INSTRUCTIONS TO FOLLOW => Go through the records and extract every line with the word "center".

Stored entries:

---*---

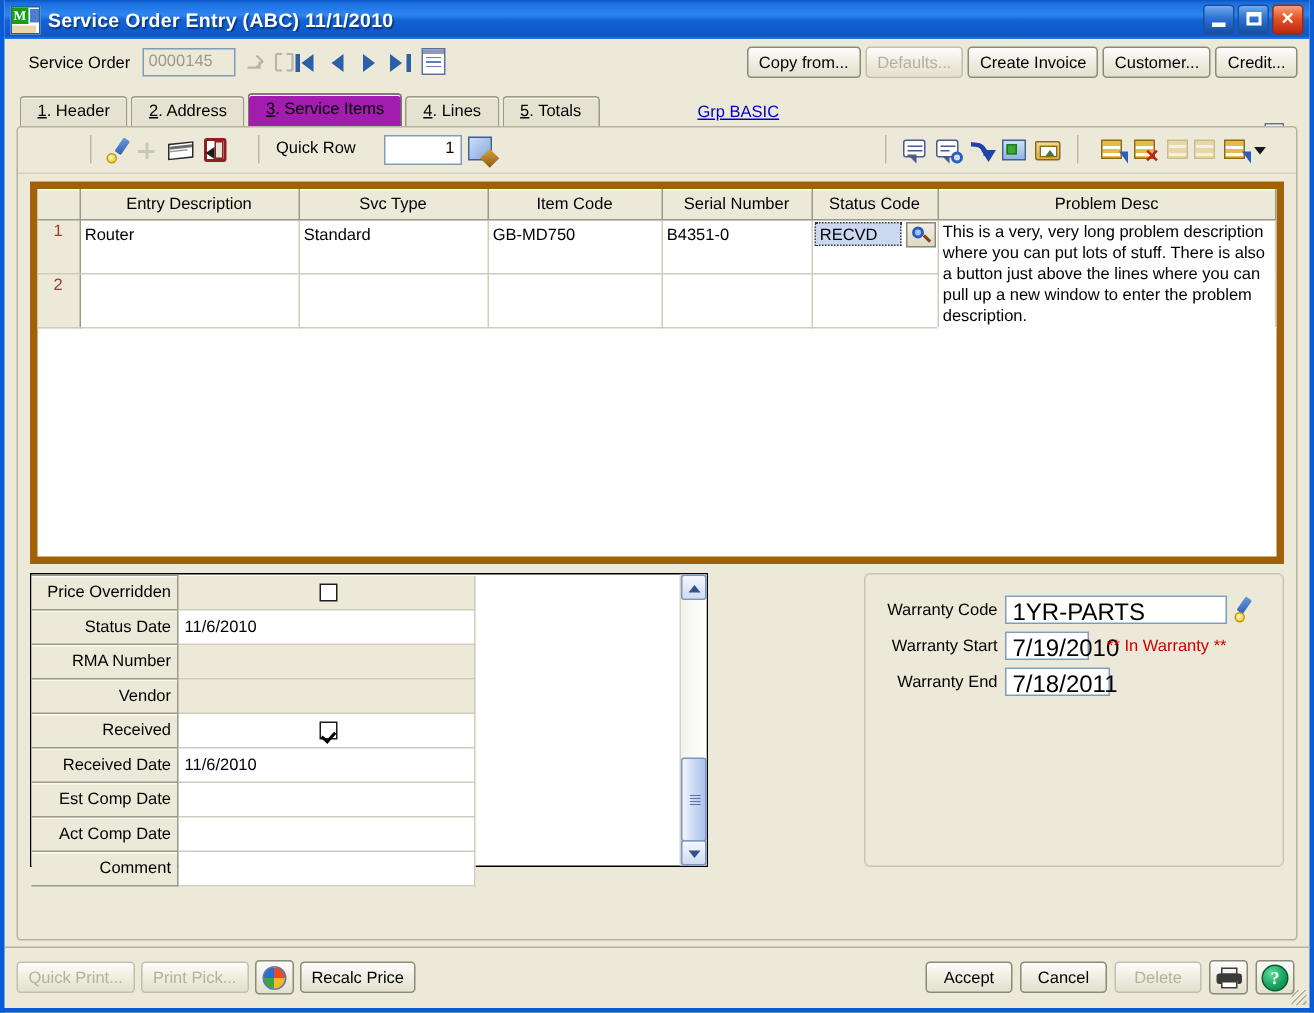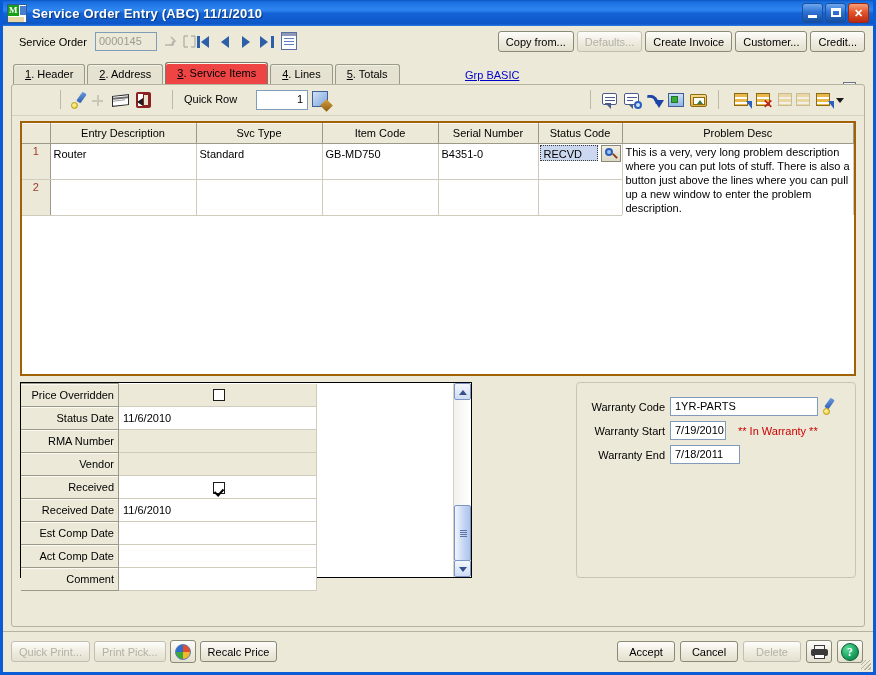--- a/index.html
+++ b/index.html
@@ -95,21 +95,21 @@
 
   
   .tabstrip{position:absolute;left:10px;top:62px;height:22px;display:flex;align-items:flex-end;}
   .tab{
     height:19px;line-height:19px;padding:0 11px;font-size:11px;
     background:#e6e2d2;border:1px solid #9a9a88;border-bottom:none;
     border-radius:3px 3px 0 0;margin-right:2px;color:#000;
     box-shadow:inset 0 1px 0 #f4f1e6;
   }
   .tab.active{
-    background:#ef4444;height:21px;line-height:21px;
+    background:#a21caf;height:21px;line-height:21px;
     border-color:#7a7a68;font-weight:normal;
     position:relative;z-index:3;box-shadow:inset 0 1px 0 #fbf9f1;
   }
   .tab u{text-decoration:underline;}
 
   
   .panel{
     position:absolute;left:8px;top:84px;right:8px;bottom:45px;
     background:#ece9d8;border:1px solid #b6b2a0;border-radius:3px;
   }
@@ -161,21 +161,21 @@
   .rowic .bars{position:absolute;left:2px;top:1px;width:14px;height:13px;
      background:repeating-linear-gradient(to bottom,#e8b84a 0 3px,#fff 3px 5px);border:1px solid #8a6a14;box-sizing:border-box;}
   .rowic.dis{opacity:.35;}
   .rowic .mark{position:absolute;right:-1px;bottom:-1px;font-size:12px;color:#c02020;font-weight:bold;line-height:10px;}
   .rowic .bluear{position:absolute;right:-2px;bottom:-1px;width:0;height:0;border-left:6px solid transparent;border-right:0 solid transparent;border-top:8px solid #2a5fc0;}
   .caret-dn{position:absolute;top:13px;width:0;height:0;border-left:4px solid transparent;border-right:4px solid transparent;border-top:5px solid #1a1a1a;}
 
   
   .grid{
     position:absolute;left:8px;top:36px;right:8px;height:255px;
-    border:2px solid #a16207;background:#fff;box-sizing:border-box;overflow:hidden;
+    border:5px solid #a16207;background:#fff;box-sizing:border-box;overflow:hidden;
   }
   .grid table{border-collapse:collapse;width:100%;table-layout:fixed;}
   .grid th{
     background:#ece9d8;border:1px solid #9a9a88;border-top:none;border-left:none;
     font-weight:normal;font-size:11px;height:18px;color:#000;
     box-shadow:inset 0 1px 0 #fbf9f1;
   }
   .grid td{
     border-right:1px solid #cfccbb;border-bottom:1px solid #cfccbb;
     font-size:11px;height:20px;padding:0 3px;color:#000;vertical-align:top;
@@ -243,21 +243,21 @@
 
   
   .warranty{
     position:absolute;right:8px;top:297px;width:280px;height:196px;
     border:1px solid #c9c5b2;border-radius:4px;background:#ece9d8;box-sizing:border-box;
   }
   .wrow{position:absolute;left:10px;display:flex;align-items:center;}
   .wlab{width:78px;text-align:right;font-size:11px;padding-right:5px;}
   .wfield{
     height:19px;box-sizing:border-box;border:1px solid #7f9db9;background:#fff;
-    font-size:11px;padding:2px 4px;color:#000;
+    font-size:16px;padding:2px 4px;color:#000;
   }
   .wmagic{position:relative;width:18px;height:17px;margin-left:5px;}
   .inwarr{color:#cc0000;font-size:11px;margin-left:12px;white-space:nowrap;}
 
   
   .bottombar{position:absolute;left:0;right:0;bottom:0;height:40px;border-top:1px solid #b6b2a0;}
   .bleft{position:absolute;left:8px;top:8px;display:flex;gap:4px;align-items:center;}
   .bright{position:absolute;right:10px;top:8px;display:flex;gap:5px;align-items:center;}
   .iconbtn{
     width:26px;height:23px;border:1px solid #8a8a78;border-radius:3px;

---*---

WRITTEN REPLY =>
   .wrow{position:absolute;left:10px;display:flex;align-items:center;}
   .bleft{position:absolute;left:8px;top:8px;display:flex;gap:4px;align-items:center;}
   .bright{position:absolute;right:10px;top:8px;display:flex;gap:5px;align-items:center;}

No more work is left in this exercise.